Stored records

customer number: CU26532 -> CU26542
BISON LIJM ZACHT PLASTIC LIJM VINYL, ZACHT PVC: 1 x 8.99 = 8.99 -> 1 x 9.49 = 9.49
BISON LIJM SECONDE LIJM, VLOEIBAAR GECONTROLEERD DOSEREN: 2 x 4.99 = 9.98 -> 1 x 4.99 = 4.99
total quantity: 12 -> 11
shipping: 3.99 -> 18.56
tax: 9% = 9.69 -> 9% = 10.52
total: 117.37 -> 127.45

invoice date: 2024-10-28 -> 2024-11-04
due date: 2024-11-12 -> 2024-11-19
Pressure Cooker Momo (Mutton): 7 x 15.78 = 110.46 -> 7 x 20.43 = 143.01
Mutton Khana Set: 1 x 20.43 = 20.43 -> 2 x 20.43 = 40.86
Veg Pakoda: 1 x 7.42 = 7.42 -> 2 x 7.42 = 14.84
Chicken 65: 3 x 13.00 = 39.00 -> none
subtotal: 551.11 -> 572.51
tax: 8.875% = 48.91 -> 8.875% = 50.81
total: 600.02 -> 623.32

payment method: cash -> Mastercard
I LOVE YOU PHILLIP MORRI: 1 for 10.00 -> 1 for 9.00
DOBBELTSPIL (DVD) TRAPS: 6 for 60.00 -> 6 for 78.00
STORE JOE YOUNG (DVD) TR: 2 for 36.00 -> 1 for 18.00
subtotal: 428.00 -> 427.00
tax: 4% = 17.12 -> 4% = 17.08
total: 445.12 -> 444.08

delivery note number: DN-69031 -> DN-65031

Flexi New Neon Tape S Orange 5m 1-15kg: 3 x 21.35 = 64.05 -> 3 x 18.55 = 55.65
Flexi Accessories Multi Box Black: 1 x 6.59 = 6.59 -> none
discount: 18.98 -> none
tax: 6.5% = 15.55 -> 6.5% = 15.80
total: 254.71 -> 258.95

#### What to work on:
What lines in the data hold the word "Flexi"? Return them.

#### Task response:
Flexi New Neon Tape S Orange 5m 1-15kg: 3 x 21.35 = 64.05 -> 3 x 18.55 = 55.65
Flexi Accessories Multi Box Black: 1 x 6.59 = 6.59 -> none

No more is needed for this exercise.